Interest Rate Per Annum:

4.875%

Interest Payment Dates:

Semi-Annually on April 21 and October 21 of each year, commencing October 21, 2006 and ending on the Maturity Date

Day Count Convention:

30/360

Denominations:

Minimum of $1,000 with increments of $1,000 thereafter

 

 

 

Page 2

Filed Pursuant to Rule 433

Dated October 4, 2006

Registration Statement

No. 333-132807

 

CUSIP:

36962GS62

ISIN (if applicable):

US36962GS628

Common Code: (if applicable):

023351544

Other:

N/A

Additional Terms:

Reopening of Issue:

The Notes are intended to be fully-fungible and be consolidated and form a single issue for all purposes with the Companys issue of US$1,000,000,000 and US$250,000,000 principal amount of 4.875% Global Medium-Term Notes due October 21, 2010, as described in the Companys Pricing Supplement No. 4239 dated October 18, 2005 and Pricing Supplement No. 4284 dated January 9, 2006 and amended on January 10, 2006, respectively.

 

Plan of Distribution:

The Notes are being purchased by Banc of America Securities LLC ("the Underwriter"), as principal, at the Issue Price of 99.443% of the aggregate principal amount less an underwriting discount equal to 0.200% of the principal amount of the Notes.

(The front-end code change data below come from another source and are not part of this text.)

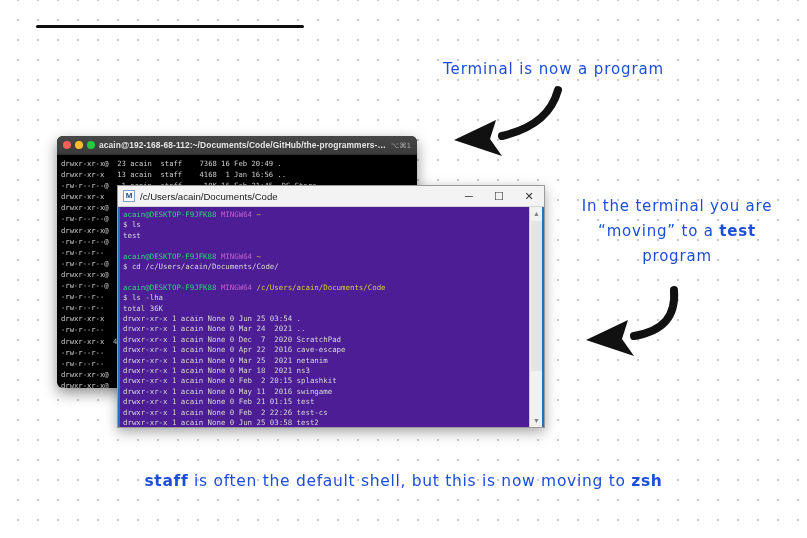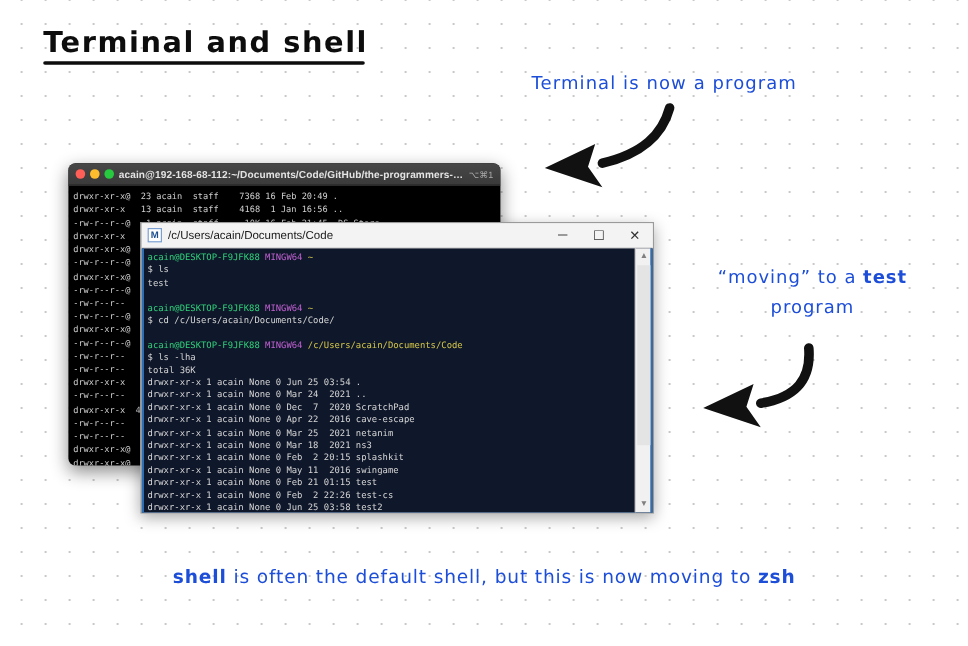"Terminal and shell" div.hand { html: <div>Terminal and shell</div> -> none }
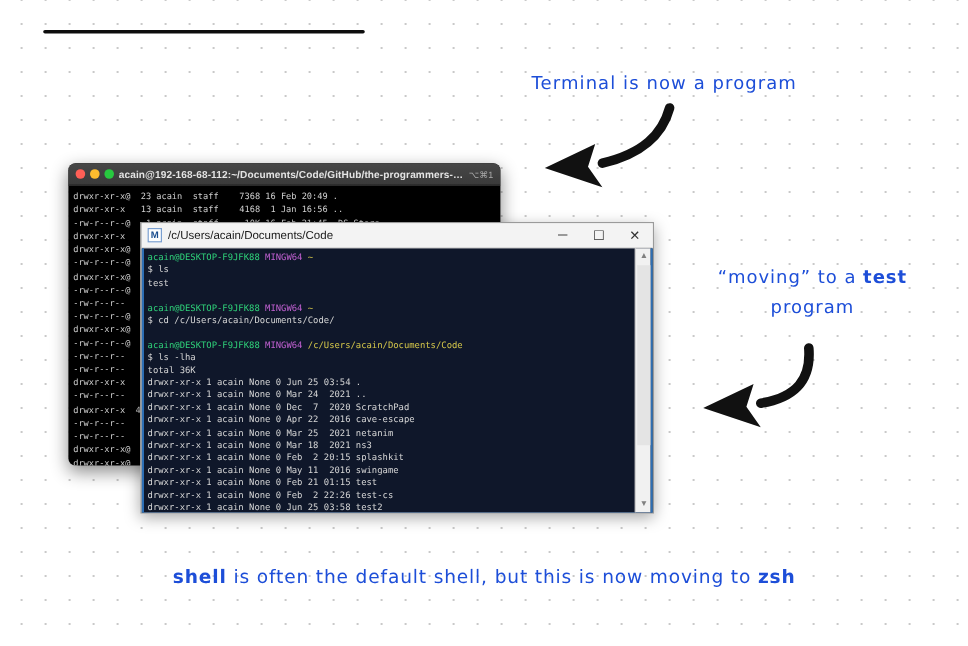"acain@DESKTOP-F9JFK88 MINGW64 ~" #bash-inner { background: #0f172a -> #4c1d95 }
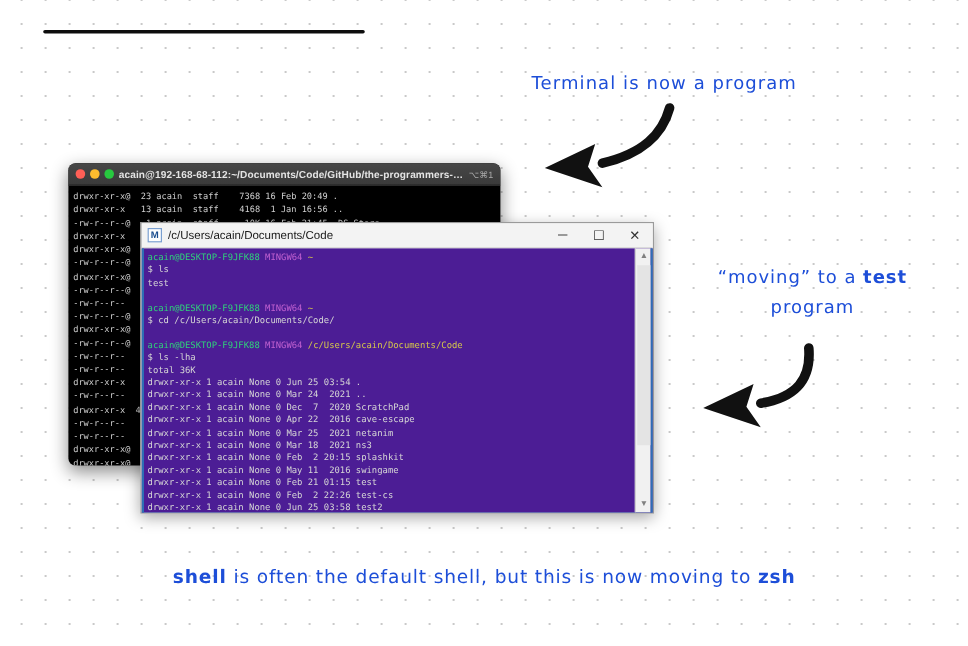"In the terminal you are" span { html: none -> <span>In the terminal you are</span> }
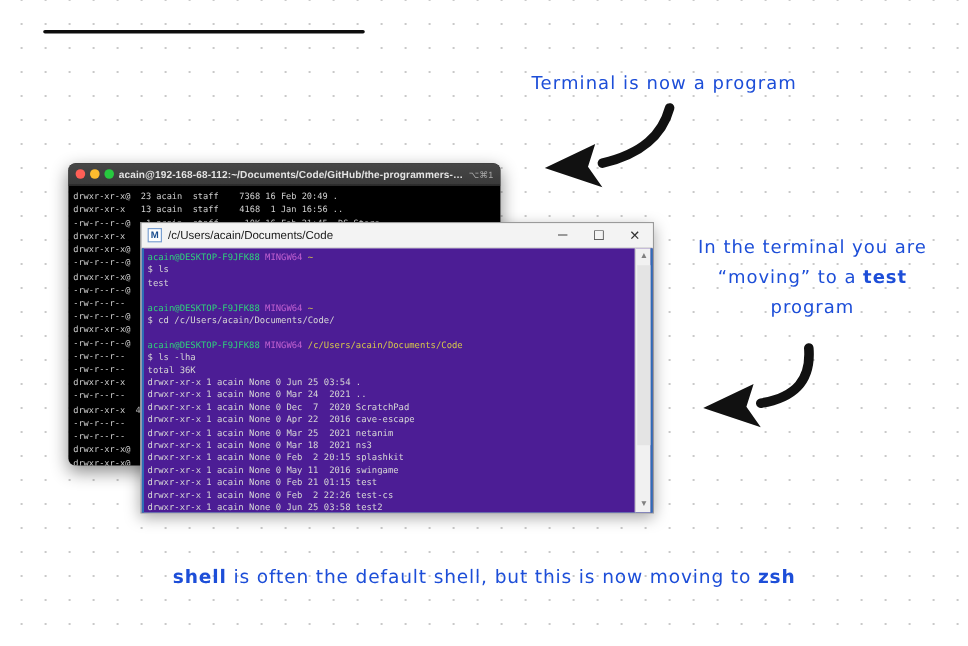"shell" span.b { text: shell -> staff }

The Company has agreed to indemnify the Underwriter against certain liabilities, including liabilities under the Securities Act of 1933, as amended.

Additional Information:

At June 30, 2006, the Company had outstanding indebtedness totaling $382.374 billion, consisting of notes payable within one year, senior notes payable after one year and subordinated notes payable after one year. The total amount of outstanding indebtedness at June 30, 2006, excluding subordinated notes payable after one year, was equal to $379.581 billion.

 

 

 

 

 

 

 

 

Page 3

Filed Pursuant to Rule 433

Dated October 4, 2006

Registration Statement

No. 333-132807

Consolidated Ratio of Earnings to Fixed Charges

The information contained in the Prospectus under the caption "Consolidated Ratio of Earnings to Fixed Charges" is hereby amended in its entirety, as follows:

 

Year Ended December 31,

   

Six Months ended

June 30,

2001

2002

2003

2004

2005

2006

           

1.56

1.62

1.71

1.82

1.66

1.62

For purposes of computing the consolidated ratio of earnings to fixed charges, earnings consist of net earnings adjusted for the provision for income taxes, minority interest and fixed charges.

Fixed charges consist of interest and discount on all indebtedness and one-third of rentals, which the Company believes is a reasonable approximation of the interest factor of such rentals.

CAPITALIZED TERMS USED HEREIN WHICH ARE DEFINED IN THE PROSPECTUS SUPPLEMENT SHALL HAVE THE MEANINGS ASSIGNED TO THEM IN THE PROSPECTUS SUPPLEMENT

The issuer has filed a registration statement (including a prospectus) with the SEC for the offering to which this communication relates. Before you invest, you should read the prospectus in that registration statement and other documents the issuer has filed with the SEC for more complete information about the issuer and this offering. You may get these documents for free by visiting the SEC Web site at www.sec.gov. Alternatively, the issuer, the underwriter or any dealer participating in the offering will arrange to send you the prospectus if you request it by calling the underwriter collect at 1-800-294-1322 or you may e-mail a request to dg.prospectus_distribution@bofasecurities.com or Investor Communications of the issuer at 1-203-357-3950.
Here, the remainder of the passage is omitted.